The proposed policy from the offices of the Vice Provost for Undergraduate Education and Vice Provost for Student Affairs provides guidance to undergraduates on expectations for maintaining academic residency while enrolled in courses at Stanford, said John Taylor, chair of the Committee on Undergraduate Standards and Policy (C-USP). Taylor is the Mary and Robert Raymond Professor in Economics, the George P. Shultz Senior Fellow in Economics at the Hoover Institution, and senior fellow at the Stanford Institute for Economic Policy Research.

The proposed policy defines academic residency as: “Having a substantial in-person connection to and presence on the Stanford campus at which the student is currently enrolled throughout the quarter.”

Students aren’t required to live on campus beyond their first year of study but must live close enough to campus to attend in-person classes on a regular basis. There are general exceptions, such as for disability accommodations.

Honor Code

Senators voted to symbolically rescind a previously approved motion to amend the Honor Code.

The motion, which would have allowed proctoring beginning in the fall, became moot after the Undergraduate Senate voted to approve a proposal from the Committee of 12 (C-12) to revise the Honor Code and facilitate a multi-year study on proctoring. The rescinded motion specified that the C-12’s proposal would supersede the amendment if approved by all relevant stakeholders, including the Undergraduate Senate.
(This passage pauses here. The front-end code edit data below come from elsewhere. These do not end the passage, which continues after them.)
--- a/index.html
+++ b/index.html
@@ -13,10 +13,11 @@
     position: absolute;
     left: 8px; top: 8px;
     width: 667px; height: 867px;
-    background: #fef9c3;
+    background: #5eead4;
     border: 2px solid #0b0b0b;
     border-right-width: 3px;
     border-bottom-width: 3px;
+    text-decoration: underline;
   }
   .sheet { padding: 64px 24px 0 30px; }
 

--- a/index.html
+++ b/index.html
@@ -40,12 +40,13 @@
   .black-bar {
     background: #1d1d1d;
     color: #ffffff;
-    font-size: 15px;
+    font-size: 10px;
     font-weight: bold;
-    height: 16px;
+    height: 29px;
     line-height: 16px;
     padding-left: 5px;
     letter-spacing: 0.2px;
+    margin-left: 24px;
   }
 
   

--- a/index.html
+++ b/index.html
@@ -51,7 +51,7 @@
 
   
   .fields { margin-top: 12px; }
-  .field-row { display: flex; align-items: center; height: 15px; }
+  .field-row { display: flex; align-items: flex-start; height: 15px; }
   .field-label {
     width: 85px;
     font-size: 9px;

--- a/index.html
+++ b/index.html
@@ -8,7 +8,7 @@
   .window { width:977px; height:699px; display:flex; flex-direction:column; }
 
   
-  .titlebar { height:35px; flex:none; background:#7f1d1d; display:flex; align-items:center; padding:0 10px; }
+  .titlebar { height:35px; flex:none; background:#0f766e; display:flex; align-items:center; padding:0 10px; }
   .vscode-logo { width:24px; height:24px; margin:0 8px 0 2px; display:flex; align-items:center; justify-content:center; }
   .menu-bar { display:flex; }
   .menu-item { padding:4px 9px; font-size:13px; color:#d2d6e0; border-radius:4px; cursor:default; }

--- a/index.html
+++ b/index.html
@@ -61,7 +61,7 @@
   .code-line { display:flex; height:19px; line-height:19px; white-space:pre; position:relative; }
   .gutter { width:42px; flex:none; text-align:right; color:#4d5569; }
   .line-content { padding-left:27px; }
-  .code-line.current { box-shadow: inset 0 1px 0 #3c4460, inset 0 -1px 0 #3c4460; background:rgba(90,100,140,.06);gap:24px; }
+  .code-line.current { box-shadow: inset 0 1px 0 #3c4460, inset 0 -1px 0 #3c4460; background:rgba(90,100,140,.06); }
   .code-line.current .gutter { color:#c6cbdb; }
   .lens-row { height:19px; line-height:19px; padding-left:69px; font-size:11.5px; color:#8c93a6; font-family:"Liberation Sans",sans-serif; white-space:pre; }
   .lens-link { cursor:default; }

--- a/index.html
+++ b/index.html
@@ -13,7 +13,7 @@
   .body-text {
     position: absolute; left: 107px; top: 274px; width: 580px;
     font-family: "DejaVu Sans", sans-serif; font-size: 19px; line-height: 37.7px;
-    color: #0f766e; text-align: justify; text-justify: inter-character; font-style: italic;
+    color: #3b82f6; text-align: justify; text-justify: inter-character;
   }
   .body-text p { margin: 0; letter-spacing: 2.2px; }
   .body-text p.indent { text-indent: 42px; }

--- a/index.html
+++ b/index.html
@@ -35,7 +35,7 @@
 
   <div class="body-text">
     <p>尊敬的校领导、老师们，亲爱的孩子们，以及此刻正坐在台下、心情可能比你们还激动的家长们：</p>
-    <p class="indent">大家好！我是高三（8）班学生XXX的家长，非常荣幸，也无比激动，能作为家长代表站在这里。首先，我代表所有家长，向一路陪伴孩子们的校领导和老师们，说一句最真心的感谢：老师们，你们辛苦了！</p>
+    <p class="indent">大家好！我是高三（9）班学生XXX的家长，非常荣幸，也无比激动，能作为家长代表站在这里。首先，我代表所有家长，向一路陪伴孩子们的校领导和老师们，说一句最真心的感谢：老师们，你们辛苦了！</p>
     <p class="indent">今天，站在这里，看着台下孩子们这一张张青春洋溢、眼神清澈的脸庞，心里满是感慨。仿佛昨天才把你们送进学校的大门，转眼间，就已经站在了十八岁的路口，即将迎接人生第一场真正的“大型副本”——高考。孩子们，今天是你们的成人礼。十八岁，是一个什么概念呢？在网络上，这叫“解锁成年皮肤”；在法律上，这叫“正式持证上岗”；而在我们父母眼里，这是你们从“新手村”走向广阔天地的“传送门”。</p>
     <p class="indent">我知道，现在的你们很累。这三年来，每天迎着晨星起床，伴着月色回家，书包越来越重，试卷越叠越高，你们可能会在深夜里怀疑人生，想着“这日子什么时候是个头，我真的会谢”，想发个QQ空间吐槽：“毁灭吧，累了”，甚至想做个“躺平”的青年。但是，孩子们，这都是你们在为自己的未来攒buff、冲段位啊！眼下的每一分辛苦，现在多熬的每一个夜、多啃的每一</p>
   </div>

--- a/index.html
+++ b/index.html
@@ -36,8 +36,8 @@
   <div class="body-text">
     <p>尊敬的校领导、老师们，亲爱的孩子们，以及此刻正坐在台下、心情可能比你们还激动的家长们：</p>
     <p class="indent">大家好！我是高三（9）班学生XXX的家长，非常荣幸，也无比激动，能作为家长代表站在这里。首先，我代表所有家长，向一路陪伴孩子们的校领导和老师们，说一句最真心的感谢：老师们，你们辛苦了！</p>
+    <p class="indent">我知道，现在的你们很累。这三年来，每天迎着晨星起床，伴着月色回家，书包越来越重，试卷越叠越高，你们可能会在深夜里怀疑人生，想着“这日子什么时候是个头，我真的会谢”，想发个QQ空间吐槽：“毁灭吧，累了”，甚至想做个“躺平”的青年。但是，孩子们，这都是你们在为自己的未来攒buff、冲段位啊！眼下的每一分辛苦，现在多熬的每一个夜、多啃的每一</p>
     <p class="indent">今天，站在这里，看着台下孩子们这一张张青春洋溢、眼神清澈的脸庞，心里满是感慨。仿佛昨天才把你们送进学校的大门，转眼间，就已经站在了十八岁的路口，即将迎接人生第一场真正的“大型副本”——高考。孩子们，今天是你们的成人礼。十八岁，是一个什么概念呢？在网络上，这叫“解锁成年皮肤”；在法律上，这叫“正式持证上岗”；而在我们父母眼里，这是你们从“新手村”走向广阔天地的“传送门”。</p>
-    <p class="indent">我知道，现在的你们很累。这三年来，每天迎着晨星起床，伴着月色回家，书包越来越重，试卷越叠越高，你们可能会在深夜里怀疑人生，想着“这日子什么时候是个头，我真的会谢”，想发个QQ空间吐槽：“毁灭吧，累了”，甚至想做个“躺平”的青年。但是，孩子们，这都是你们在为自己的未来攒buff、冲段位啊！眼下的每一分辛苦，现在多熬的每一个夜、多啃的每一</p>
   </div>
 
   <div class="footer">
An accompanying resolution from the Graduate Student Council endorsed the motion’s rescission as a show of good faith by the Faculty Senate, congratulated the C-12 for its work, and applauded the Undergraduate Senate for passing the revised Honor Code.

In memory

Senators also heard three memorial resolutions.

Bruce Baker, the Dr. Morris Herzstein Professor in Biology in the School of Humanities and Sciences, Emeritus, died July 1, 2018, at age 72.

Marc Franklin, 88, the Frederick I. Richman Professor of Law, Emeritus, died July 5, 2020.

Joan Petersilia, the Adelbert H. Sweet Professor of Law, Emerita, died at age 68 on Sept. 23, 2019.